LESSON
Day 444: Vectorized Execution and CPU Cache Efficiency
The core idea: Once a distributed plan has put the right rows on the right worker, the next bottleneck is usually CPU time spent materializing and branching over individual tuples. Vectorized execution changes the unit of work from one row at a time to cache-sized batches, so the executor spends more cycles doing useful comparisons and fewer cycles chasing pointers and missing cache lines.
Today's "Aha!" Moment
In 042.md, Harbor Point's compliance query finally got a sensible join plan: issuer_limits was broadcast because it was small, and each worker kept its local shard of reservations. The team expected that fix to solve the latency problem. It did remove the big network shuffle, but the query still ran hot on CPU. Worker profiles showed millions of tiny function calls, branch-heavy predicate checks, and repeated tuple reconstruction just to discard most rows a few instructions later.

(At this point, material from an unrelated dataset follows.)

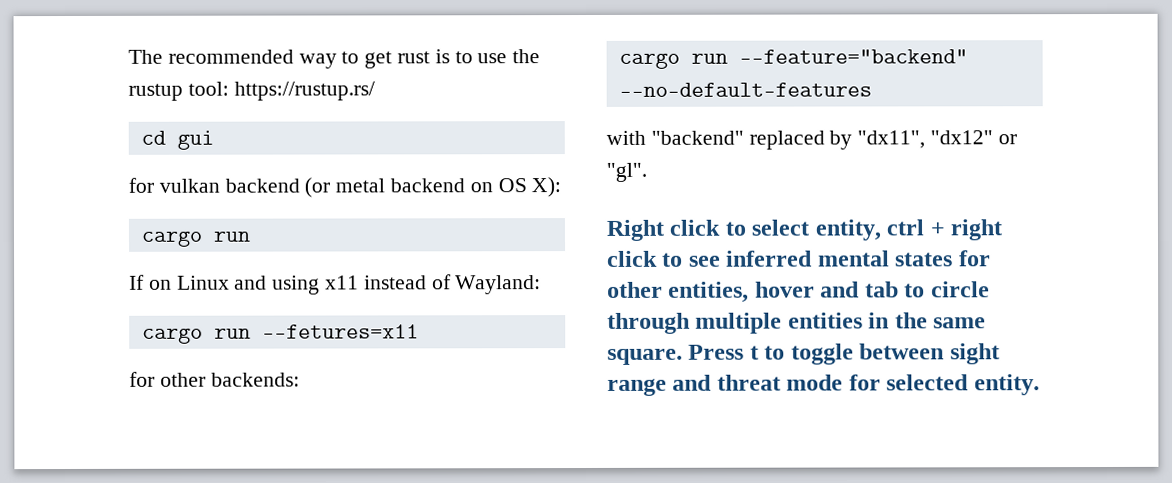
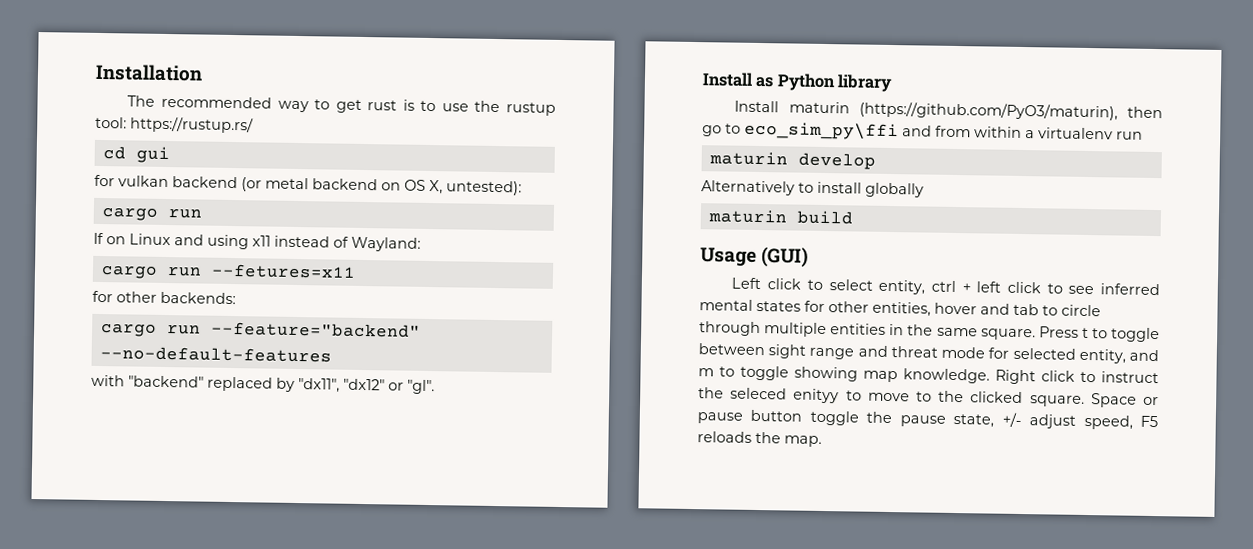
(128, 56) none -> [95,63,203,82] Installation //
[531,177,562,198] X): -> [429,179,522,196] X, untested):
[606,219,664,241] Right -> [702,72,894,93] [734,100,1163,121] [702,121,1143,141] [708,151,876,170] [701,180,924,198] [707,209,853,225] [700,247,810,268] [731,277,762,290] Install as Python library // Install maturin (https://github.com/PyO3/maturin), then go to eco_sim_py\ffi and from within a virtualenv run // maturin develop // Alternatively to install globally // maturin build // Usage (GUI) // Left
[950,219,1003,241] right -> [976,281,1002,293] left
[973,374,1040,396] entity. -> [1078,348,1159,364] [698,365,1159,385] [698,387,1159,408] [697,409,1158,430] [697,431,822,447] entity, and m to toggle showing map knowledge. Right click to instruct the seleced enityy to move to the clicked square. Space or pause button toggle the pause state, +/- adjust speed, F5 reloads the map.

That is where vectorized execution changes the picture. Instead of asking the executor to pull "the next row" through every operator, the engine processes a batch such as 1,024 values from status, trading_day, issuer_id, and notional_usd at once. The filter creates a selection vector saying which positions survived, the projection reads only the surviving positions, and the aggregate updates a small hash table in tight loops over contiguous memory. The important win is not "SIMD magic" by itself. The bigger win is that the CPU sees predictable loops over data that is already close together in memory.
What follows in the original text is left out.